How to drive to survive, according to Notion co-founder Akshay Kothari

Akshay Kothari has spent most of his time at Notion trying to put himself out of a job. His move, repeated for years, is to run at whatever the company’s biggest unsolved problem is, build the system around it, hire someone great to own it, and then remove himself. In 2023 the approach left him, a co-founder of a multibillion-dollar company, with zero direct reports and a calendar wide open to think.

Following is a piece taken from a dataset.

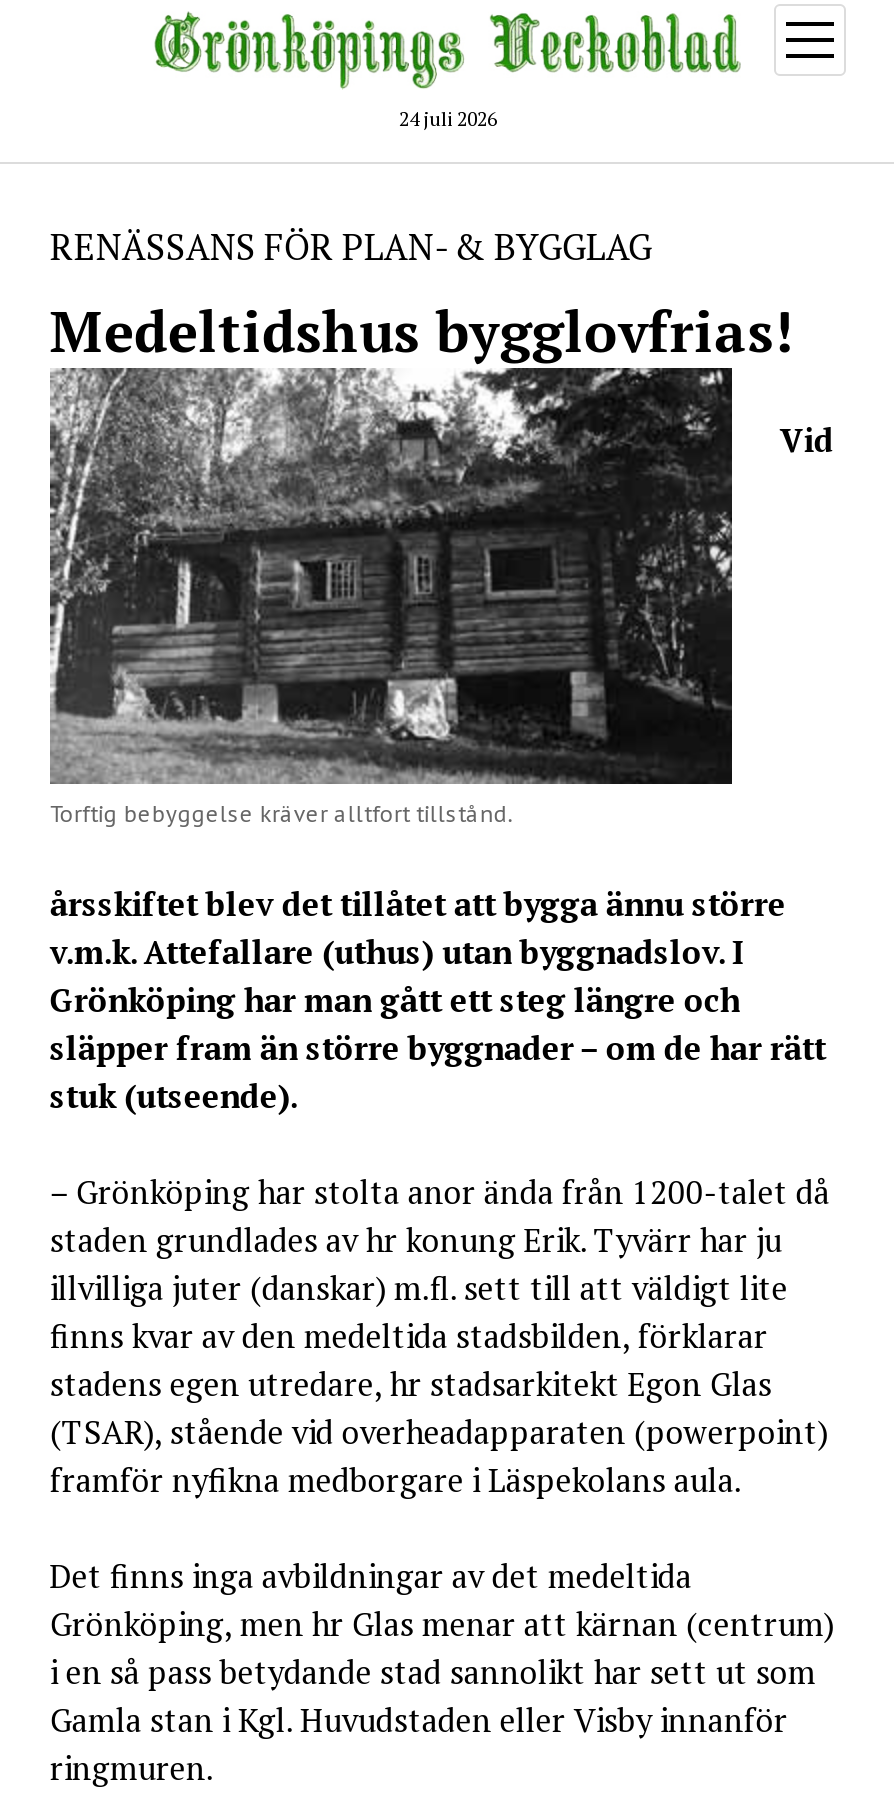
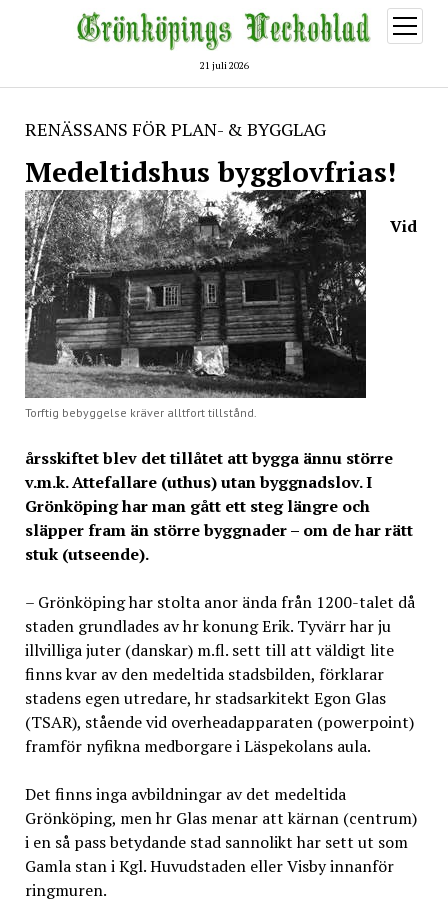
- 24 juli 2026
+ 21 juli 2026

That instinct fits the company he helps run. Notion built itself like an art project: profitable, still largely owned by its founders and employees, raising money only when there was a real reason to, and kept deliberately small, around 1,200 people running a business at public scale. For years its core was a system of record, a modern editor and database that people genuinely loved and built their work inside. Then AI changed what people expect software to do, and Notion decided to reinvent the product rather than wait to be replaced.

In this conversation, Akshay walks through how Notion pulled that off: the stretch he calls the swamp of despair, when its AI agent failed four times before it worked; why the company stopped trying to make the model fit its product and started fitting the product to the model; and how it dissolved the line between its AI team and everyone else until there was nobody left who wasn’t building with AI. The bet landed. AI moved from a defensive play to a real driver of growth, and Notion’s growth rate has climbed for over a year, with the most recent quarter running about 50% above where it was a year earlier. As Akshay frames it, the business went from go-karting to Formula 1, and now the company has to rewire how it drives.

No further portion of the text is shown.